WHAT IS EXPECTED: Given the material below, return only the lines starting at the line with "BUSSE Bag for" and ending at the line with "total: 13629.90 -> 13886.70", exactly as they appear.

BEGIN

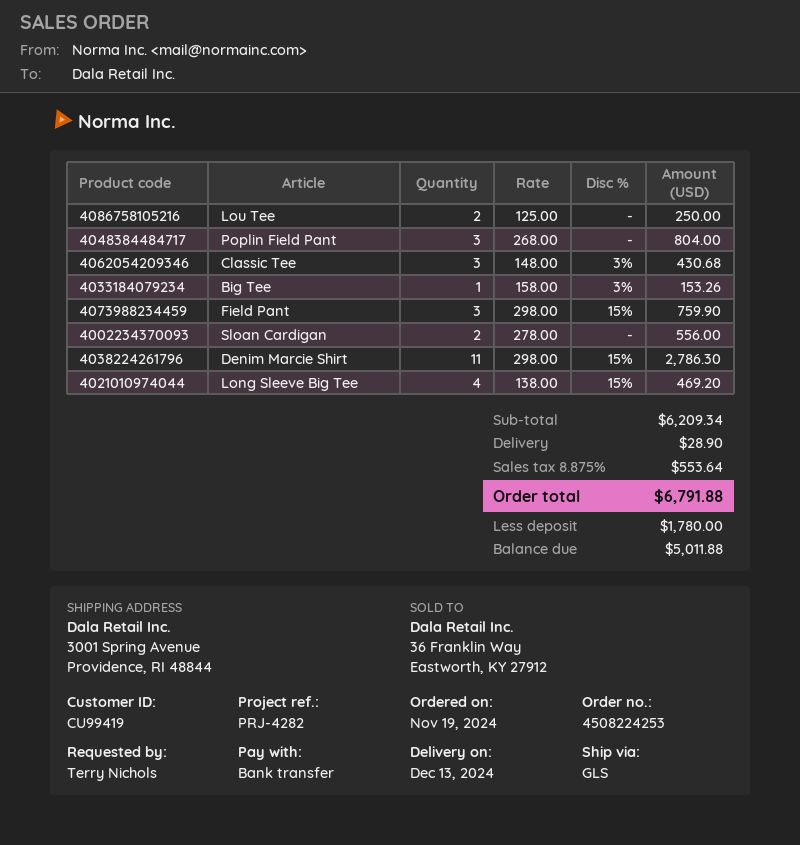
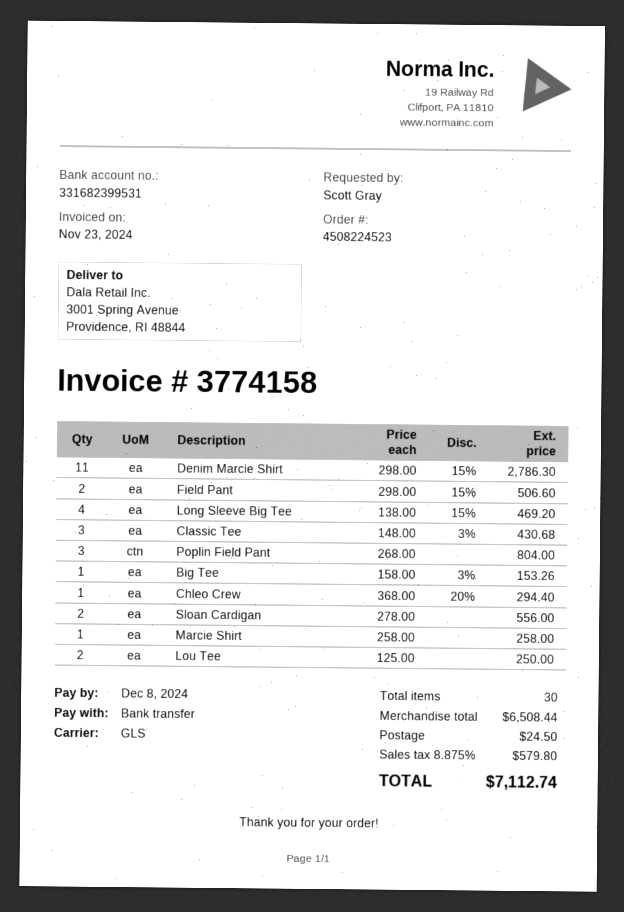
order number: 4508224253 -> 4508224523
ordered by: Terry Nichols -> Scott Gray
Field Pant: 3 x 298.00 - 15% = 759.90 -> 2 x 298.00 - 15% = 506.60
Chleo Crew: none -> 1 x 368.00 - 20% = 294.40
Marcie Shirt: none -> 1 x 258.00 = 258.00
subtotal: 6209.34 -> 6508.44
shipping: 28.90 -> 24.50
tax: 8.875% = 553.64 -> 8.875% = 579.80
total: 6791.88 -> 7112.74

END
BEGIN

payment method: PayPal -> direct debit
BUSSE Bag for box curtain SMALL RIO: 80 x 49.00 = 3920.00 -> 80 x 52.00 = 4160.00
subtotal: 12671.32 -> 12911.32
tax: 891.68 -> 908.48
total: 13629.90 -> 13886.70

END

REPLY TO THE TASK:
BUSSE Bag for box curtain SMALL RIO: 80 x 49.00 = 3920.00 -> 80 x 52.00 = 4160.00
subtotal: 12671.32 -> 12911.32
tax: 891.68 -> 908.48
total: 13629.90 -> 13886.70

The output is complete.